**INSTRUCTIONS FOR THE TASK:**
Each line from the one that contains "sudo npm install -g cordova ionic gulp" to the end of the material must be set down exactly, and no line before it.

━━━━━ STORED DATA

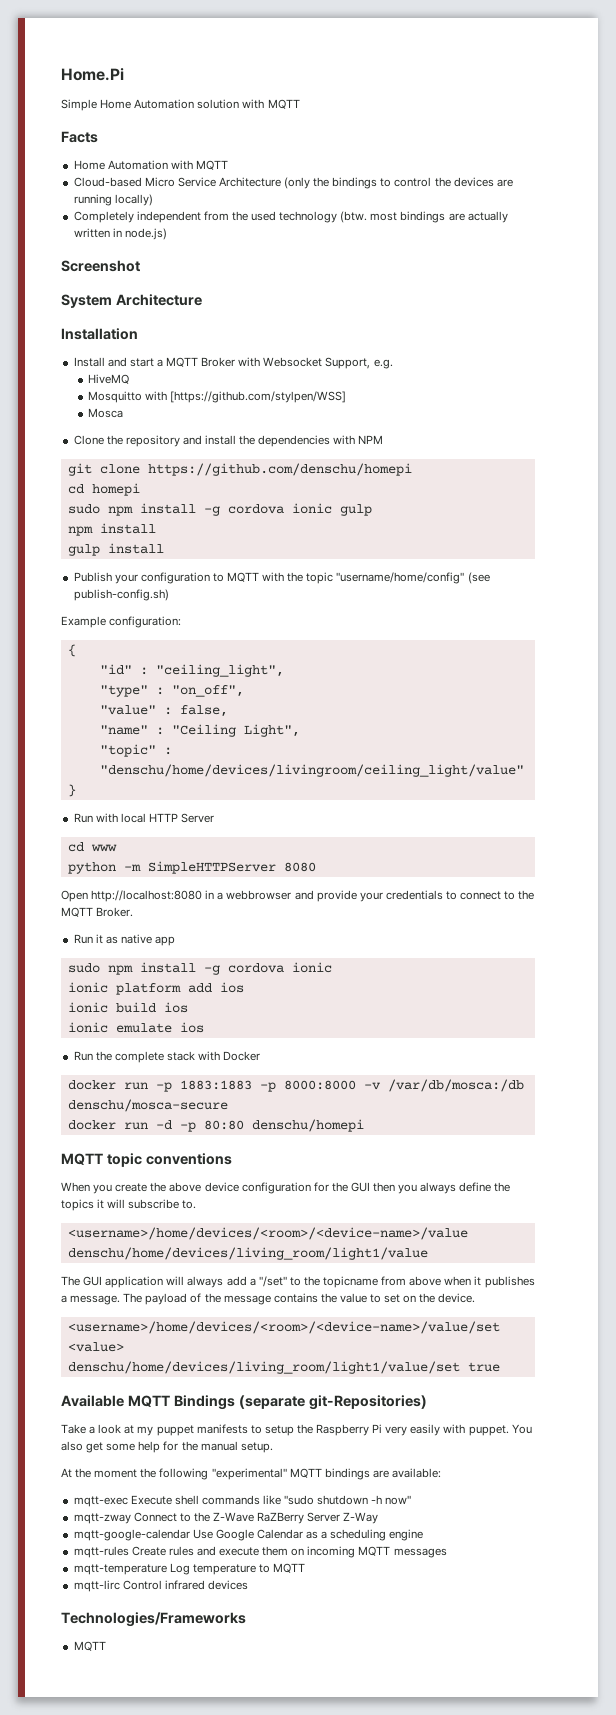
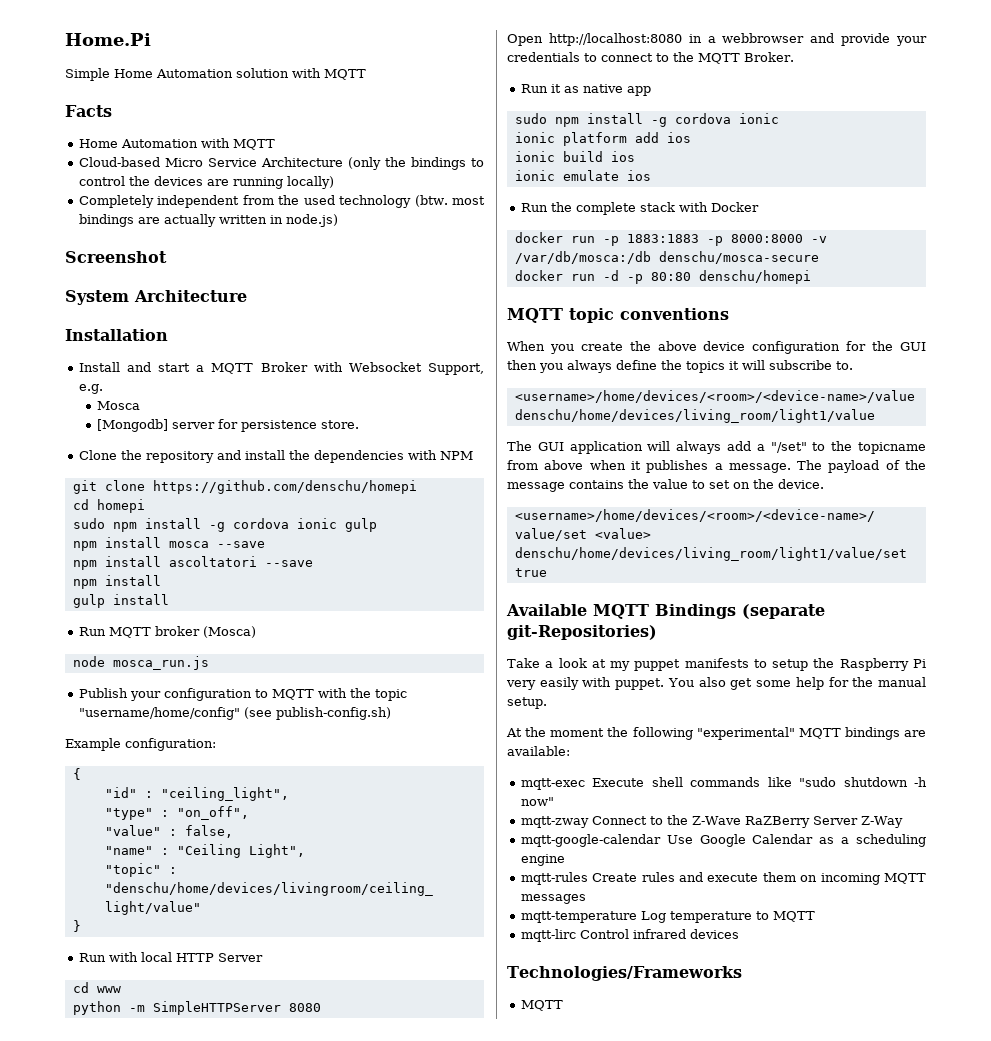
- HiveMQ
- Mosquitto with [https://github.com/stylpen/WSS]
  Mosca
+ [Mongodb] server for persistence store.
  sudo npm install -g cordova ionic gulp
+ npm install mosca --save
+ npm install ascoltatori --save
  npm install
  gulp install
+ Run MQTT broker (Mosca)
+ node mosca_run.js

━━━━━━━━━━

**REPLY:**
  sudo npm install -g cordova ionic gulp
+ npm install mosca --save
+ npm install ascoltatori --save
  npm install
  gulp install
+ Run MQTT broker (Mosca)
+ node mosca_run.js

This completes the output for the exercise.